'''

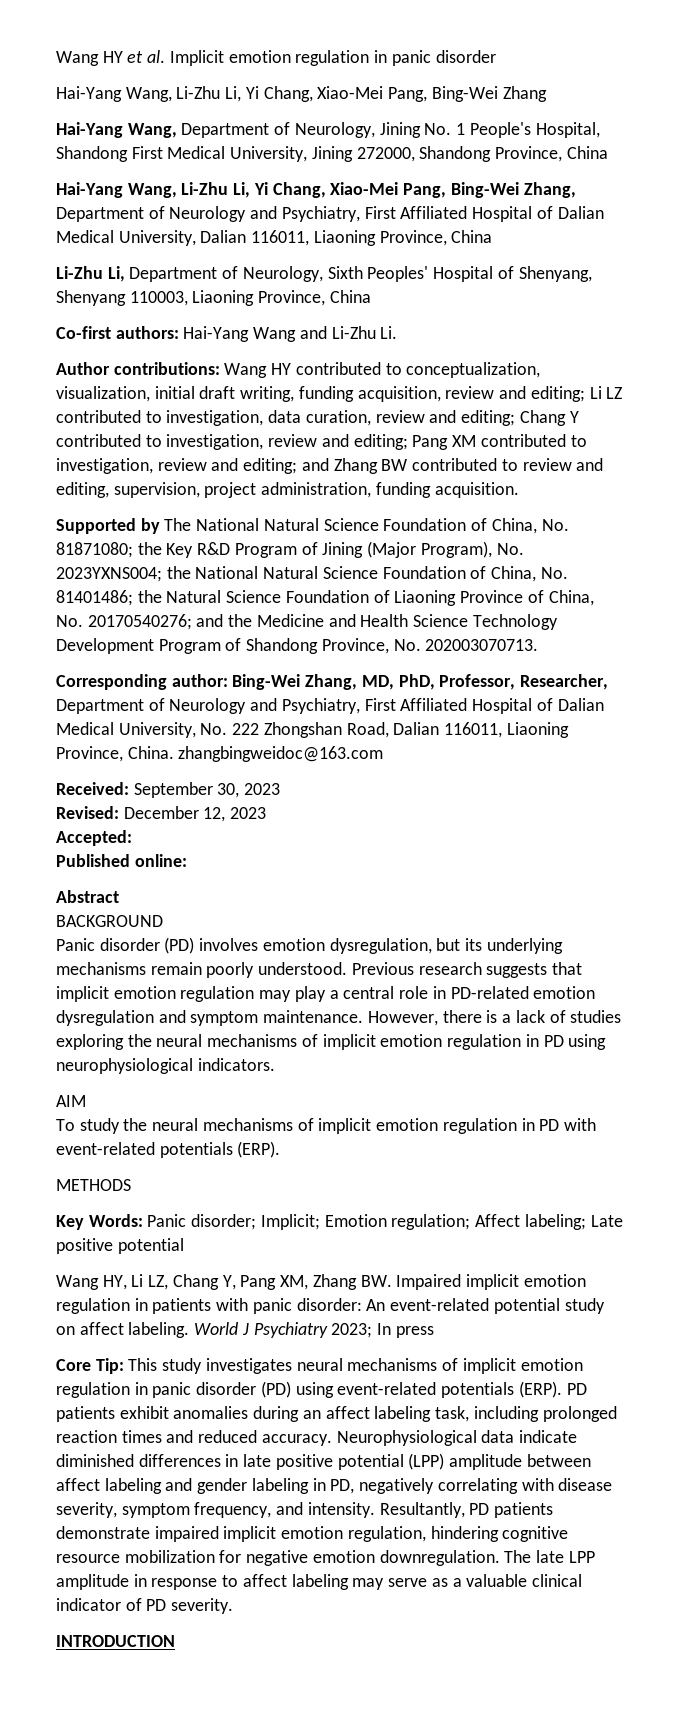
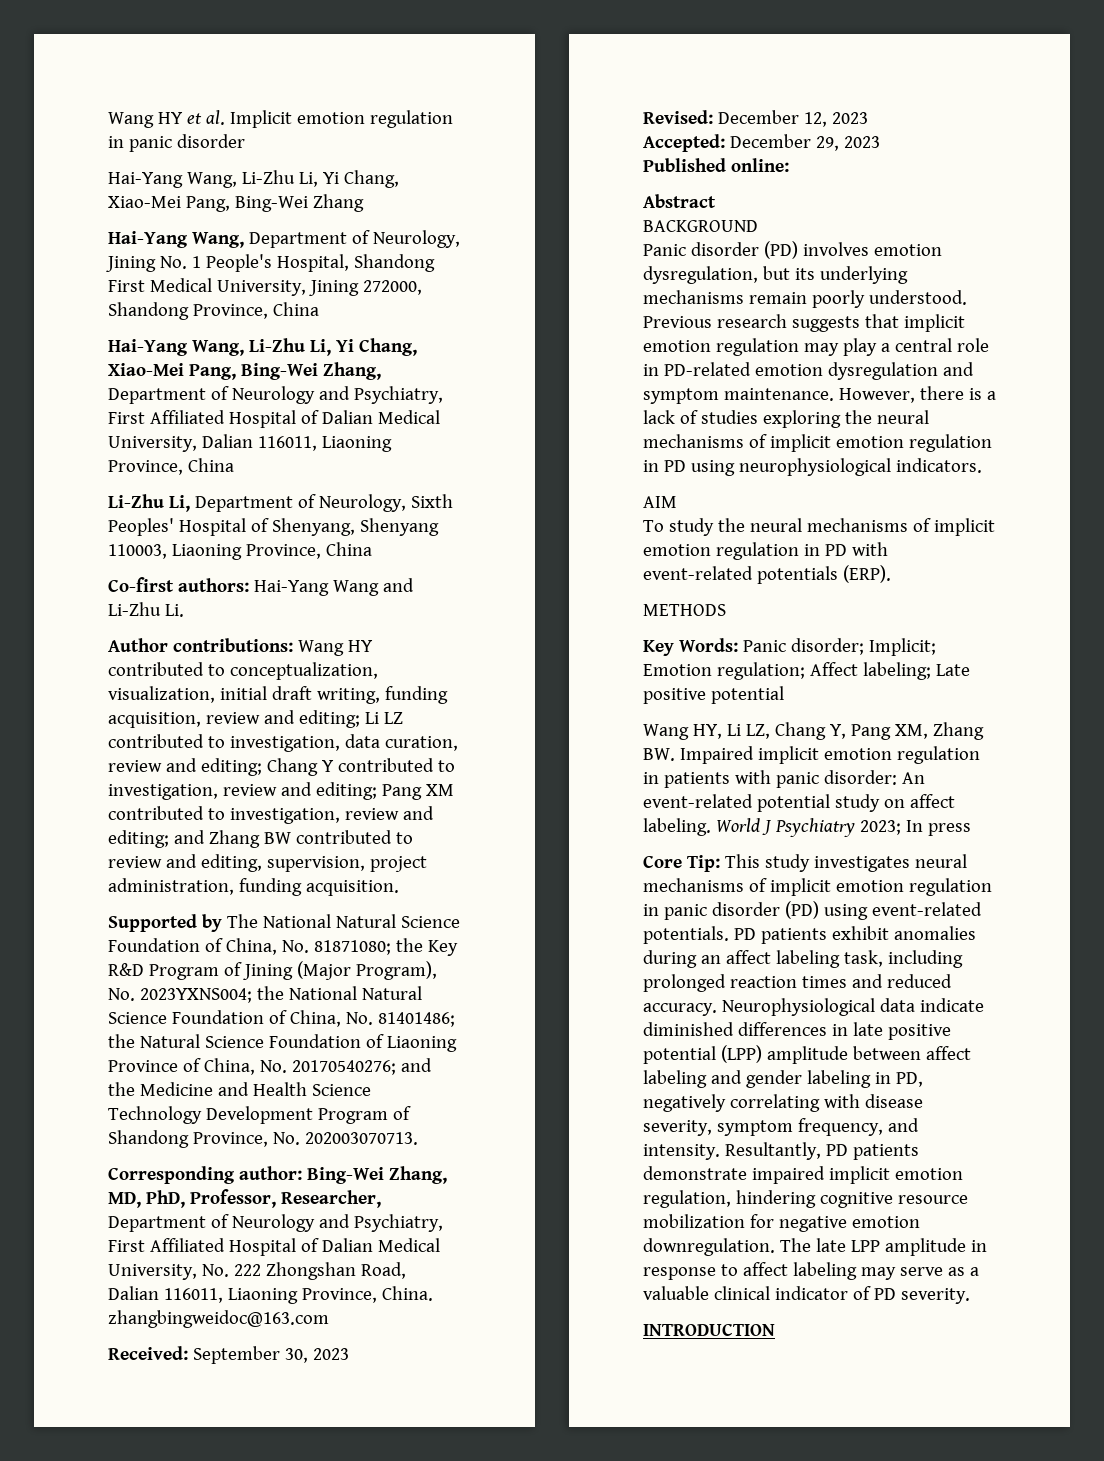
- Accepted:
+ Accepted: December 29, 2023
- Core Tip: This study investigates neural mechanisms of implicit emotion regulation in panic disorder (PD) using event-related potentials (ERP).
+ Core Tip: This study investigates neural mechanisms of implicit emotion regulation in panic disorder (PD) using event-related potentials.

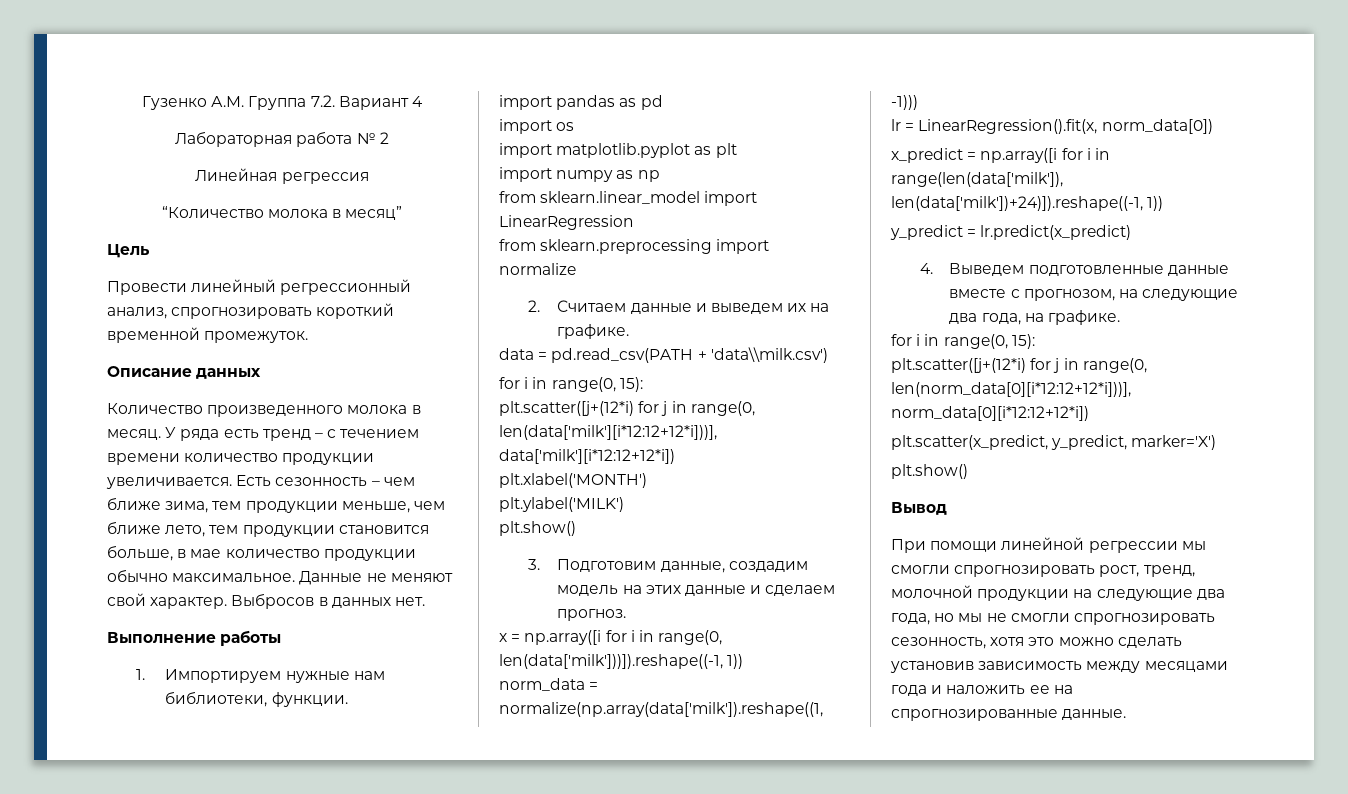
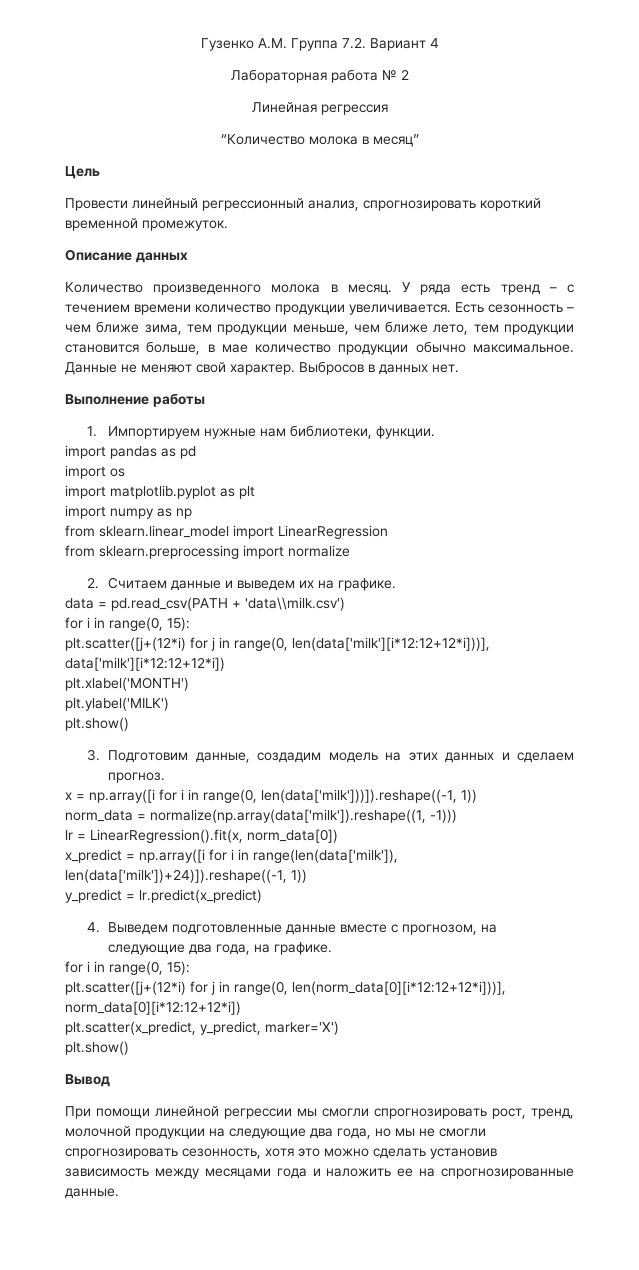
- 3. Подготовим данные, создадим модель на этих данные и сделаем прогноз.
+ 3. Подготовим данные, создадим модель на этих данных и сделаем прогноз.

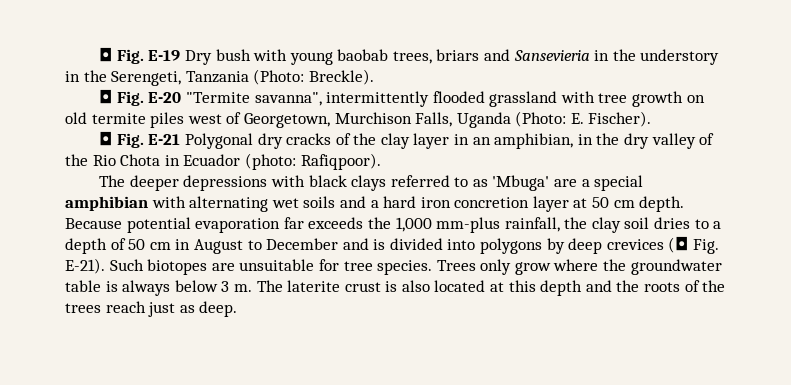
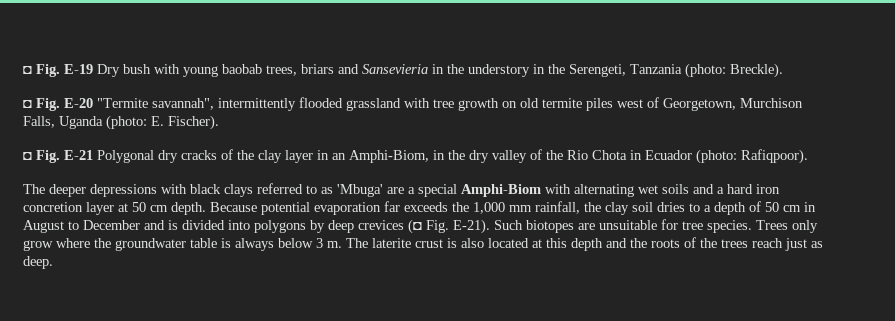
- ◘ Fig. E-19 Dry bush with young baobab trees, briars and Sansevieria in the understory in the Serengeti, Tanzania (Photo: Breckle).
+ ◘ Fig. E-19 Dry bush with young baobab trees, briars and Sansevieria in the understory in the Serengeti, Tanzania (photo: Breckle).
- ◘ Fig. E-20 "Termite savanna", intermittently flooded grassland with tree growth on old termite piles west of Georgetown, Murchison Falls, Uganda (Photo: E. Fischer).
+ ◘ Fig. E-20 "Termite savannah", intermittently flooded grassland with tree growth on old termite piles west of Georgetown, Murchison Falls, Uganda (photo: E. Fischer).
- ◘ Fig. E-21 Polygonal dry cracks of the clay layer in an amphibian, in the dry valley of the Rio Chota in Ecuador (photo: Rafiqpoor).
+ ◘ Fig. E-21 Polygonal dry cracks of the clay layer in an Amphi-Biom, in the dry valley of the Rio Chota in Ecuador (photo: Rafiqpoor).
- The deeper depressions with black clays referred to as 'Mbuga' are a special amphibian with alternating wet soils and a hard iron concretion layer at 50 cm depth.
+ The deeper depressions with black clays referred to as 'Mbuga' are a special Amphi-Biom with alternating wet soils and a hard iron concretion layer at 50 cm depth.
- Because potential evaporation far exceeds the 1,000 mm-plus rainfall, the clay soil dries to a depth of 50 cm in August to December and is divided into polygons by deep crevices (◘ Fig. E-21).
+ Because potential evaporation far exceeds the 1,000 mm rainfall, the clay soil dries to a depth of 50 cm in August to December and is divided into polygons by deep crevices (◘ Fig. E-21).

'''

What you are asked to do = Set the whole listing down again unchanged, apart from the pictures, which are omitted.

Written response =
- Accepted:
+ Accepted: December 29, 2023
- Core Tip: This study investigates neural mechanisms of implicit emotion regulation in panic disorder (PD) using event-related potentials (ERP).
+ Core Tip: This study investigates neural mechanisms of implicit emotion regulation in panic disorder (PD) using event-related potentials.

- 3. Подготовим данные, создадим модель на этих данные и сделаем прогноз.
+ 3. Подготовим данные, создадим модель на этих данных и сделаем прогноз.

- ◘ Fig. E-19 Dry bush with young baobab trees, briars and Sansevieria in the understory in the Serengeti, Tanzania (Photo: Breckle).
+ ◘ Fig. E-19 Dry bush with young baobab trees, briars and Sansevieria in the understory in the Serengeti, Tanzania (photo: Breckle).
- ◘ Fig. E-20 "Termite savanna", intermittently flooded grassland with tree growth on old termite piles west of Georgetown, Murchison Falls, Uganda (Photo: E. Fischer).
+ ◘ Fig. E-20 "Termite savannah", intermittently flooded grassland with tree growth on old termite piles west of Georgetown, Murchison Falls, Uganda (photo: E. Fischer).
- ◘ Fig. E-21 Polygonal dry cracks of the clay layer in an amphibian, in the dry valley of the Rio Chota in Ecuador (photo: Rafiqpoor).
+ ◘ Fig. E-21 Polygonal dry cracks of the clay layer in an Amphi-Biom, in the dry valley of the Rio Chota in Ecuador (photo: Rafiqpoor).
- The deeper depressions with black clays referred to as 'Mbuga' are a special amphibian with alternating wet soils and a hard iron concretion layer at 50 cm depth.
+ The deeper depressions with black clays referred to as 'Mbuga' are a special Amphi-Biom with alternating wet soils and a hard iron concretion layer at 50 cm depth.
- Because potential evaporation far exceeds the 1,000 mm-plus rainfall, the clay soil dries to a depth of 50 cm in August to December and is divided into polygons by deep crevices (◘ Fig. E-21).
+ Because potential evaporation far exceeds the 1,000 mm rainfall, the clay soil dries to a depth of 50 cm in August to December and is divided into polygons by deep crevices (◘ Fig. E-21).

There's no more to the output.